Ada beberapa karakteristik mikroorganisme yang digunakan untuk fermentasi antara lain mempunyai kemampuan tumbuh dan berkembang biak dengan cepat dalam substrat yang sesuai, dapat menghasilkan enzim dengan cepat untuk mengubah glukosa menjadi alkohol, mempunyai daya fermentasi yang tinggi terhadap glukosa, fruktosa, galaktosa dan maltosa, mempunyai daya tahan dalam lingkungan dengan kadar alkohol yang relatif tinggi, serta tahan terhadap mikroorganisme lain(Minier dan Goma, 1982).
2.5 Bioetanol
Bioetanol merupakan cairan hasil proses fermentasi gula dari sumber karbohidrat (pati) menggunakan bantuan mikroorganisme. Bioetanol adalah cairan tak berwarna dengan karakteristik antara lain mudah menguap, mudah terbakar, larut dalam air, tidak karsinogenik dan jika terjadi pencemaran tidak memberikan dampak lingkungan yang signifikan. (Seftian et al., 2012). Bioetanol adalah salah satu bahan bakar alternatif yang dapat diperbaharui, ramah lingkungan, dan menghasilkan gas emisi karbon yang rendah dibandingkan dengan bensin atau sejenisnya.

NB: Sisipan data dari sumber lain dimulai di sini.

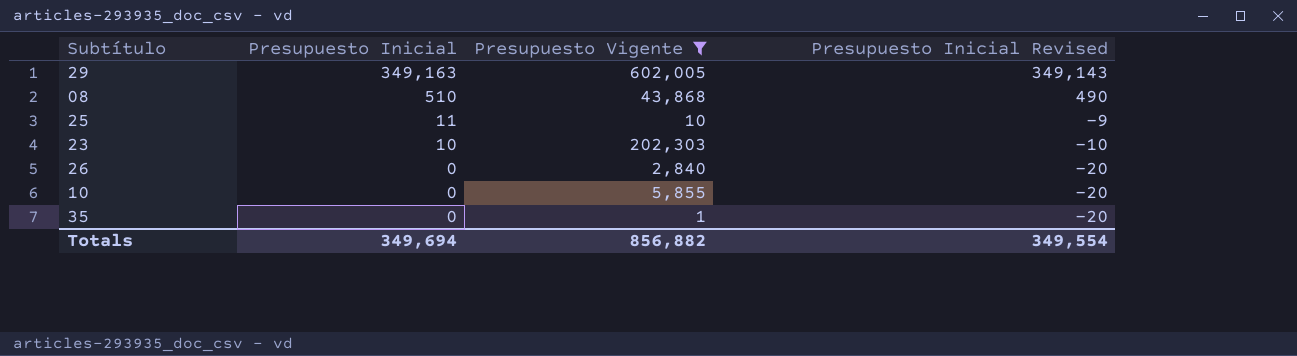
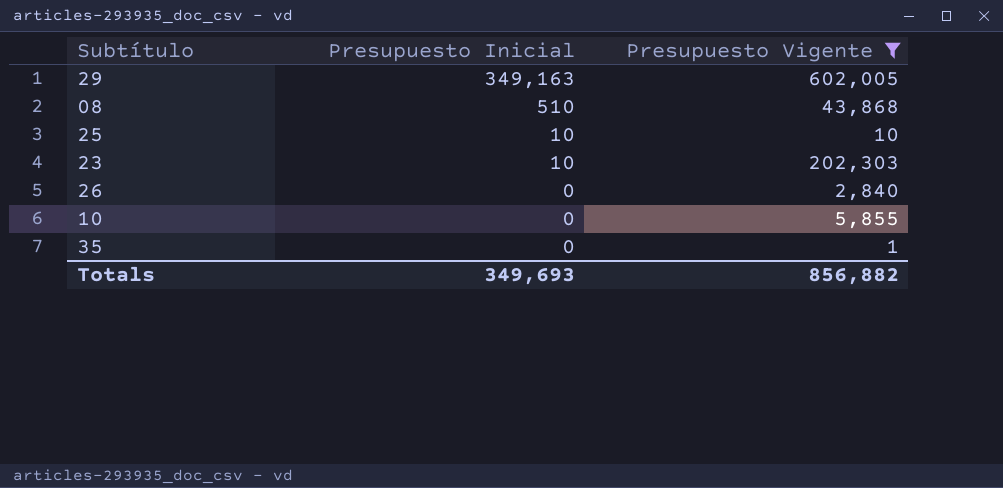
column Presupuesto Inicial Revised | formula: [Presupuesto Inicial] - 20 -> none
25 | Presupuesto Inicial: 11 -> 10
Totals | Presupuesto Inicial: 349,694 -> 349,693

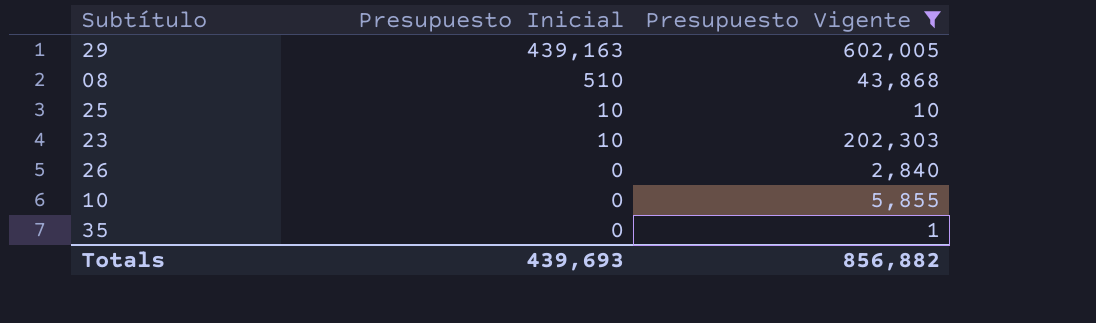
29 | Presupuesto Inicial: 349,163 -> 439,163
Totals | Presupuesto Inicial: 349,693 -> 439,693

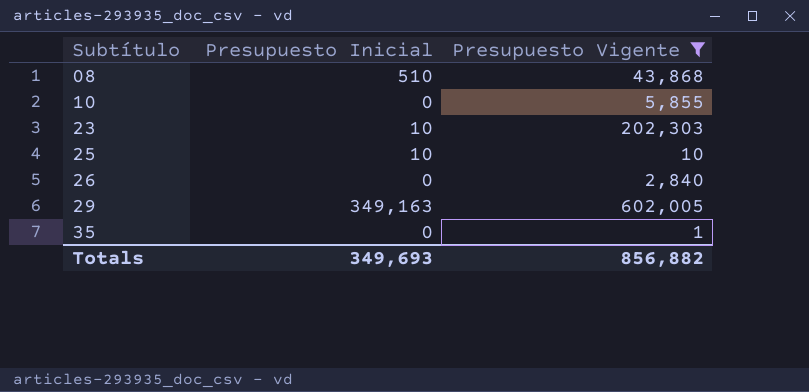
row order: Presupuesto Inicial descending -> Subtítulo ascending
29 | Presupuesto Inicial: 439,163 -> 349,163
Totals | Presupuesto Inicial: 439,693 -> 349,693

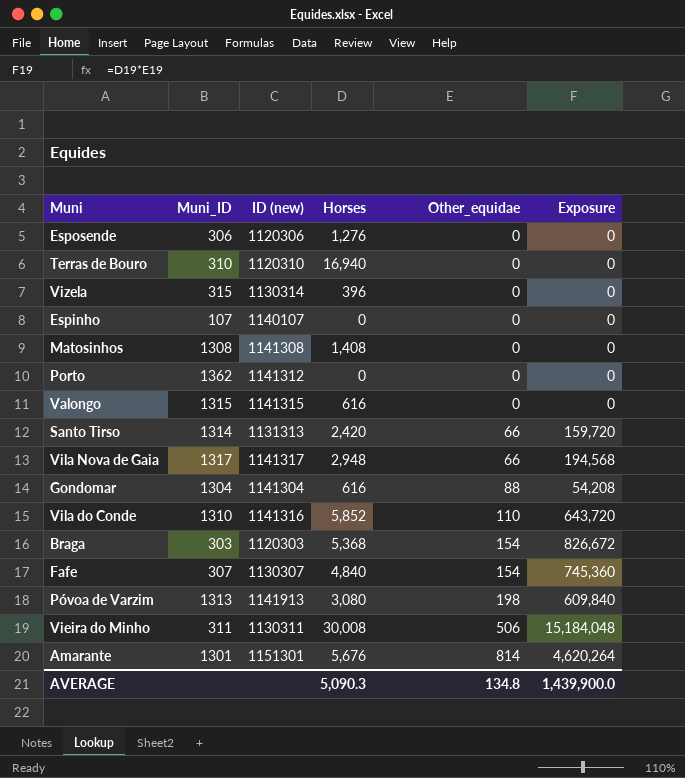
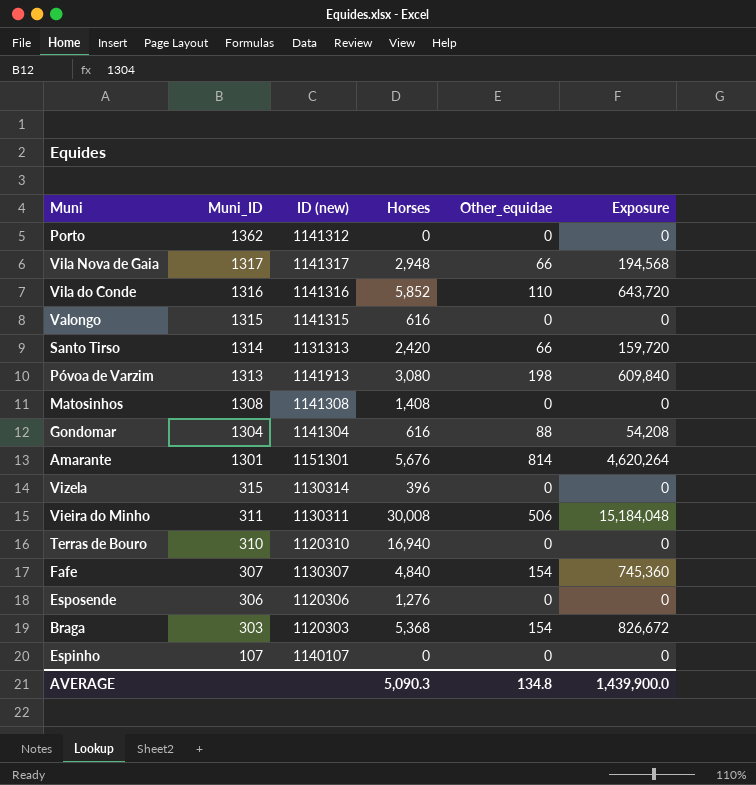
row order: Other_equidae ascending -> Muni_ID descending
Vila do Conde | Muni_ID: 1310 -> 1316

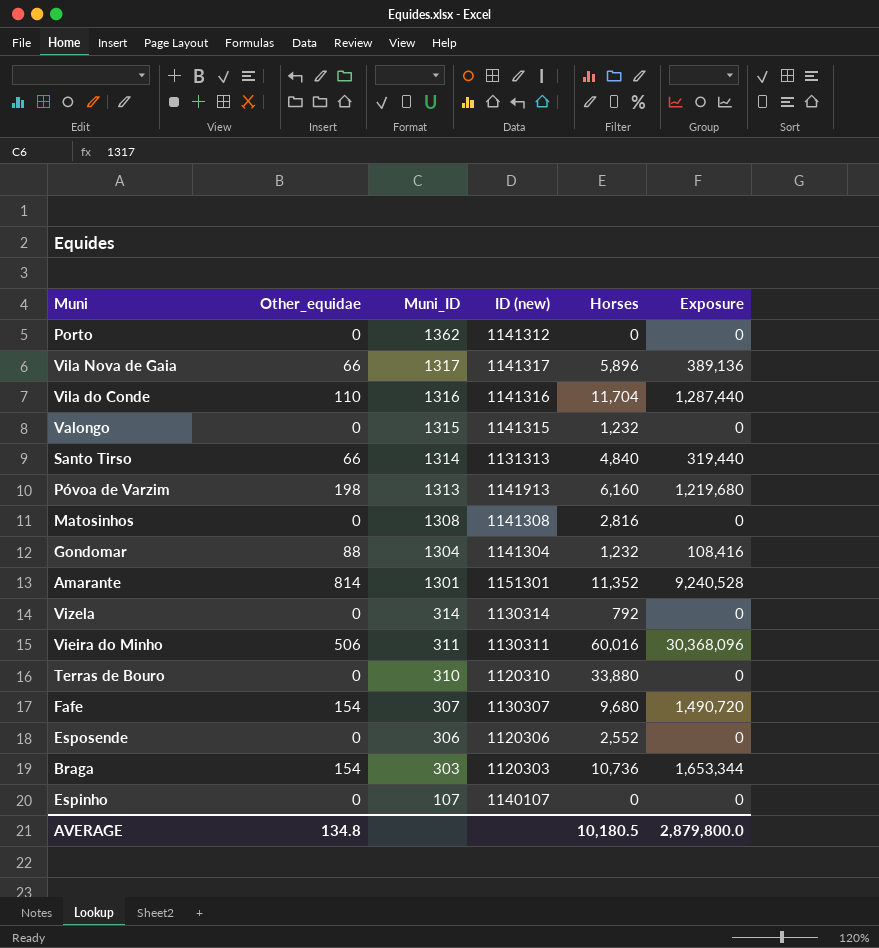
column Other_equidae | position: 5 -> 2
Vila Nova de Gaia | Horses: 2,948 -> 5,896
Vila Nova de Gaia | Exposure: 194,568 -> 389,136
Vila do Conde | Horses: 5,852 -> 11,704
Vila do Conde | Exposure: 643,720 -> 1,287,440
Valongo | Horses: 616 -> 1,232
Santo Tirso | Horses: 2,420 -> 4,840
Santo Tirso | Exposure: 159,720 -> 319,440
Póvoa de Varzim | Horses: 3,080 -> 6,160
Póvoa de Varzim | Exposure: 609,840 -> 1,219,680
Matosinhos | Horses: 1,408 -> 2,816
Gondomar | Horses: 616 -> 1,232
Gondomar | Exposure: 54,208 -> 108,416
Amarante | Horses: 5,676 -> 11,352
Amarante | Exposure: 4,620,264 -> 9,240,528
Vizela | Muni_ID: 315 -> 314
Vizela | Horses: 396 -> 792
Vieira do Minho | Horses: 30,008 -> 60,016
Vieira do Minho | Exposure: 15,184,048 -> 30,368,096
Terras de Bouro | Horses: 16,940 -> 33,880
Fafe | Horses: 4,840 -> 9,680
Fafe | Exposure: 745,360 -> 1,490,720
Esposende | Horses: 1,276 -> 2,552
Braga | Horses: 5,368 -> 10,736
Braga | Exposure: 826,672 -> 1,653,344
AVERAGE | Horses: 5,090.3 -> 10,180.5
AVERAGE | Exposure: 1,439,900.0 -> 2,879,800.0

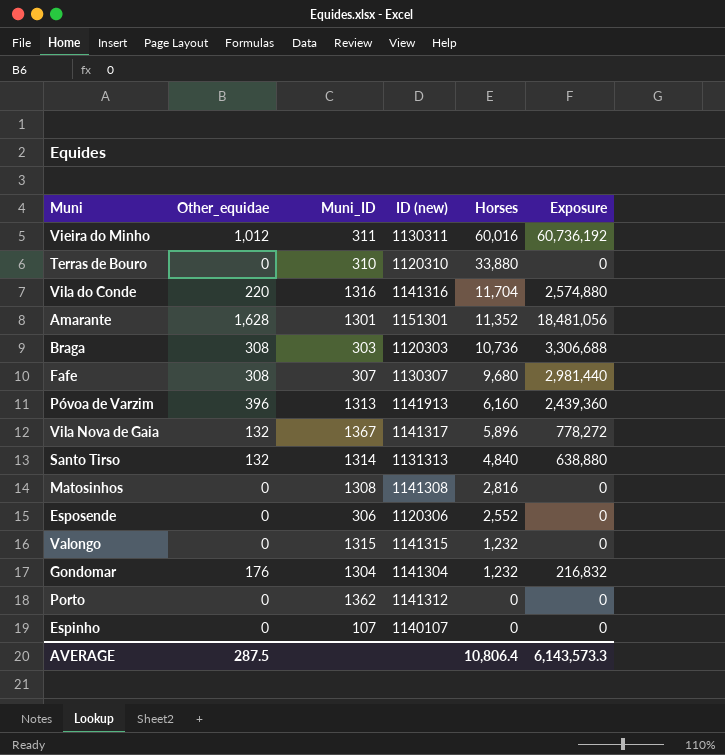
row order: Muni_ID descending -> Horses descending
row Vizela: 0 | 314 | 1130314 | 792 | 0 -> none
Vieira do Minho | Other_equidae: 506 -> 1,012
Vieira do Minho | Exposure: 30,368,096 -> 60,736,192
Vila do Conde | Other_equidae: 110 -> 220
Vila do Conde | Exposure: 1,287,440 -> 2,574,880
Amarante | Other_equidae: 814 -> 1,628
Amarante | Exposure: 9,240,528 -> 18,481,056
Braga | Other_equidae: 154 -> 308
Braga | Exposure: 1,653,344 -> 3,306,688
Fafe | Other_equidae: 154 -> 308
Fafe | Exposure: 1,490,720 -> 2,981,440
Póvoa de Varzim | Other_equidae: 198 -> 396
Póvoa de Varzim | Exposure: 1,219,680 -> 2,439,360
Vila Nova de Gaia | Other_equidae: 66 -> 132
Vila Nova de Gaia | Muni_ID: 1317 -> 1367
Vila Nova de Gaia | Exposure: 389,136 -> 778,272
Santo Tirso | Other_equidae: 66 -> 132
Santo Tirso | Exposure: 319,440 -> 638,880
Gondomar | Other_equidae: 88 -> 176
Gondomar | Exposure: 108,416 -> 216,832
AVERAGE | Other_equidae: 134.8 -> 287.5
AVERAGE | Horses: 10,180.5 -> 10,806.4
AVERAGE | Exposure: 2,879,800.0 -> 6,143,573.3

Beberapa negara maju telah lebih dahulu mengembangkan bioetanol sebagai biofuel, Indonesia tidak mau tertinggal untuk turut serta mengembangkan etanol sebagai bahan bakar alternatif (Khairani, 2007).
Pada saat ini, pengembangan produksi bioetanol di Indonesia sedang berkembang pesat. Penggunaan bioenergi secara luas dikenal ramah lingkungan dan dapat meningkatkan performa dari kendaraan. Produksi bioetanol juga dapat secara langsung bermanfaat pada sektor pertanian karena produksi bioetanol dapat memanfaatkan beberapa produk pertanian seperti singkong, jagung, kentang, sagu, dan talas (Sondari et al., 2006).

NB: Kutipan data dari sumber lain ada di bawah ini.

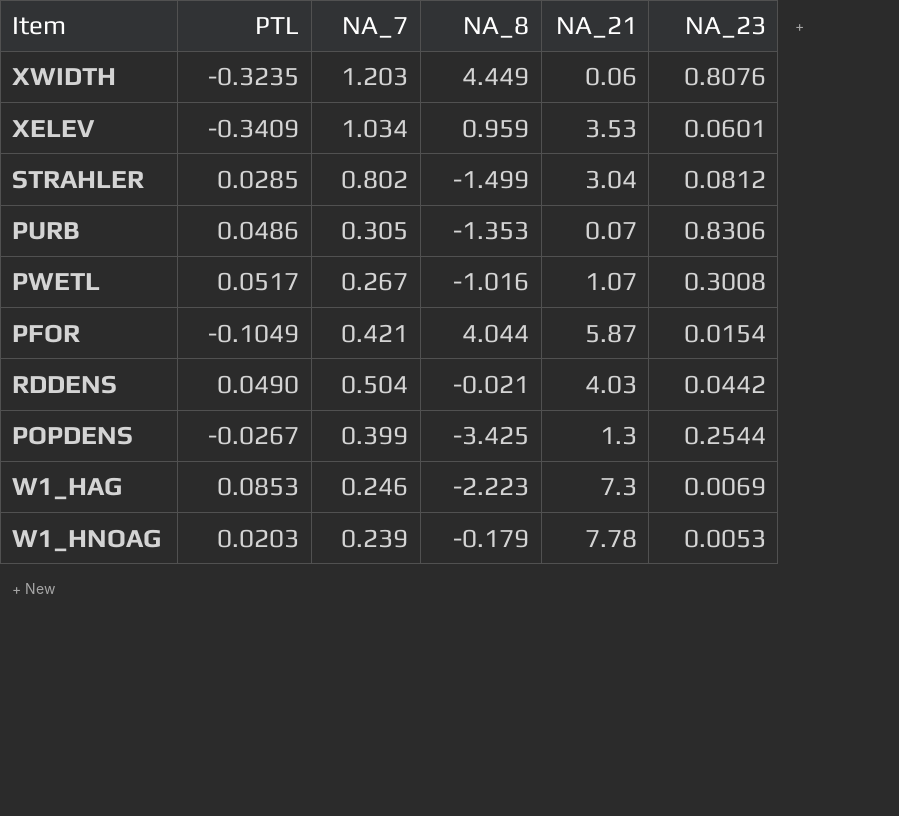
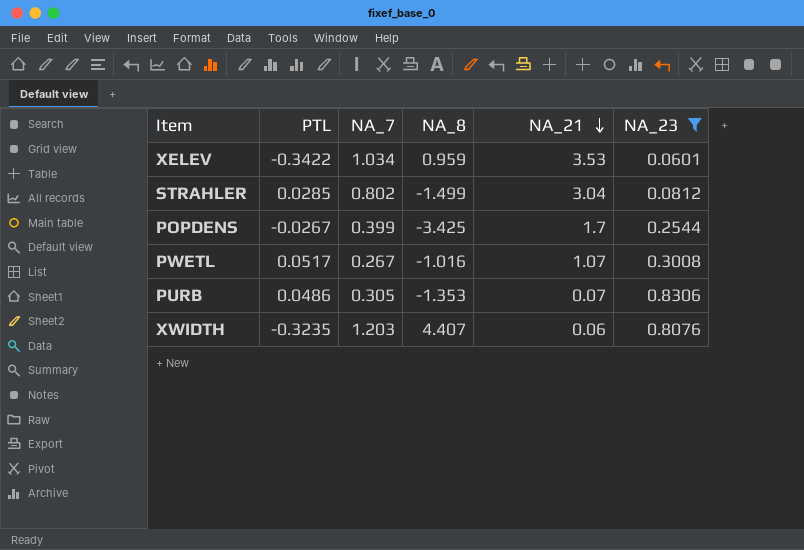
filter: none -> NA_23 >= 0.0601
row order: none -> NA_21 descending
XELEV | PTL: -0.3409 -> -0.3422
POPDENS | NA_21: 1.3 -> 1.7
XWIDTH | NA_8: 4.449 -> 4.407

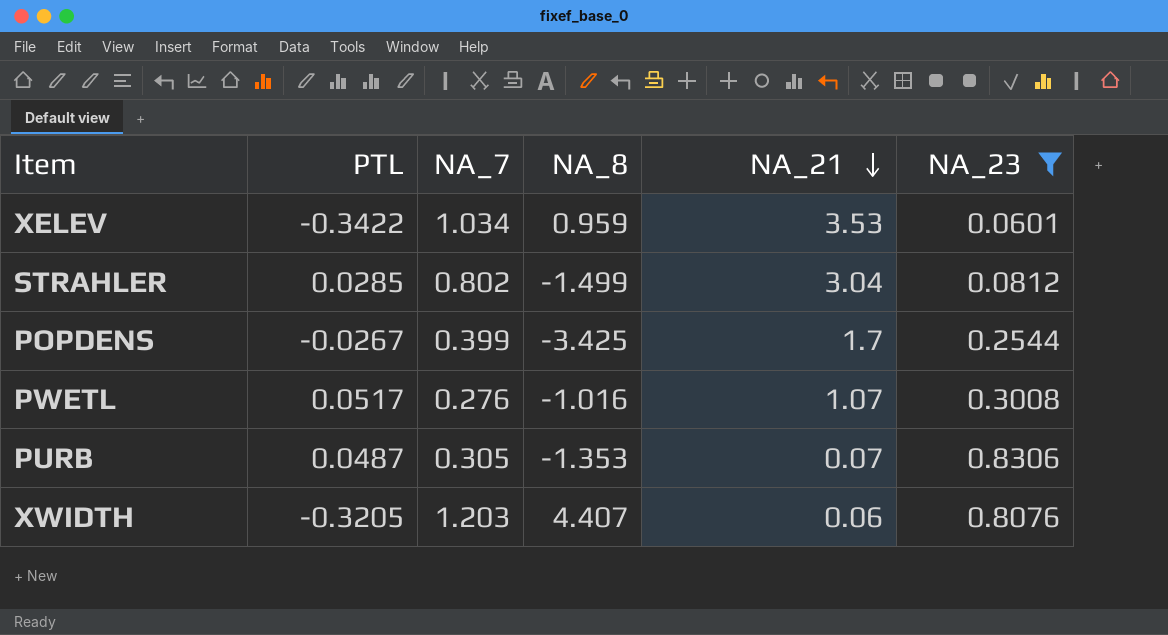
PWETL | NA_7: 0.267 -> 0.276
PURB | PTL: 0.0486 -> 0.0487
XWIDTH | PTL: -0.3235 -> -0.3205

menimbulkan permasalahan baru jika dikonversi terus menerus menjadi bioetanol karena bahan-bahan tersebut berpotensi juga sebagai bahan pangan (Lin et al., 2006).
2.6 Pemanfaatan Limbah Untuk Produksi Bioetanol
Limbah pertanian yang keberadaannnya sangat berlimpah di Indonesia dapat menjadi bahan baku pembuatan bioetanol. Pengembangan limbah pertanian untuk produksi bioetanol tidak akan mengganggu ketahanan pangan nasional. Selain itu,
hal ini dapat mengurangi dampak negatif pencemaran lingkungan. Bioetanol dapat
dibuat dari bahan-bahan bergula, berpati (karbohidrat), ataupun berserat, seperti limbah kulit singkong, limbah kulit kentang dan limbah kulit talas (Irfan, 2013).

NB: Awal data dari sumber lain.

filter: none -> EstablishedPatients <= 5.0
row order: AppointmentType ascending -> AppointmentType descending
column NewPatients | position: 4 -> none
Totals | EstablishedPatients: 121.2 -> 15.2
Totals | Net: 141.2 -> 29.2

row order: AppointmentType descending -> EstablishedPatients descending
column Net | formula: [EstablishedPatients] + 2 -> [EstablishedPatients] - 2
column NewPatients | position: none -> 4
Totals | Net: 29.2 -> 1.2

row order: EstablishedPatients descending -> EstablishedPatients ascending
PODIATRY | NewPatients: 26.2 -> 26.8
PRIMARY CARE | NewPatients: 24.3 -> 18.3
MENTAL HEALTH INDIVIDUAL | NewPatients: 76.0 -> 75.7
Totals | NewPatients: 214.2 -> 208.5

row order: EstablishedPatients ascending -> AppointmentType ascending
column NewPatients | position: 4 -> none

Umbi singkong (Manihot utilissima) sebanyak 10 miliar ton, dapat menghasilkan limbah 0,3 miliar ton tetapi pemanfaatannya hanya mencapai 0,1 milliar ton (Sriroth, 2008). Setiap singkong yang dikupas dapat menghasilkan 15-20% kulit umbi dengan kandungan karbohidrat berkisar antara 68-85% dari berat keseluruhan kulit umbi singkong, sehingga memiliki potensi yang cukup besar untuk digunakan sebagai bahan baku produksi bioetanol (Cuzin et al., 1991).
Limbah kulit kentang (Solanum tuberosum) adalah salah satu contoh limbah organik yang dapat digunakan sebagai bahan dasar pembuatan bioetanol. Selama ini kupasan kentang umumnya digunakan sebagai makanan ternak, pupuk organik, dan terkadang hanya dibuang begitu saja menjadi sampah. Kandungan kimia yang terdapat dalam kupasan kentang belum diketahui secara spesifik, namun dari penelitian yang telah dilakukan oleh Tima, (2011) kandungan karbohidrat yang terdapat dalam kupasan kentang cukup tinggi.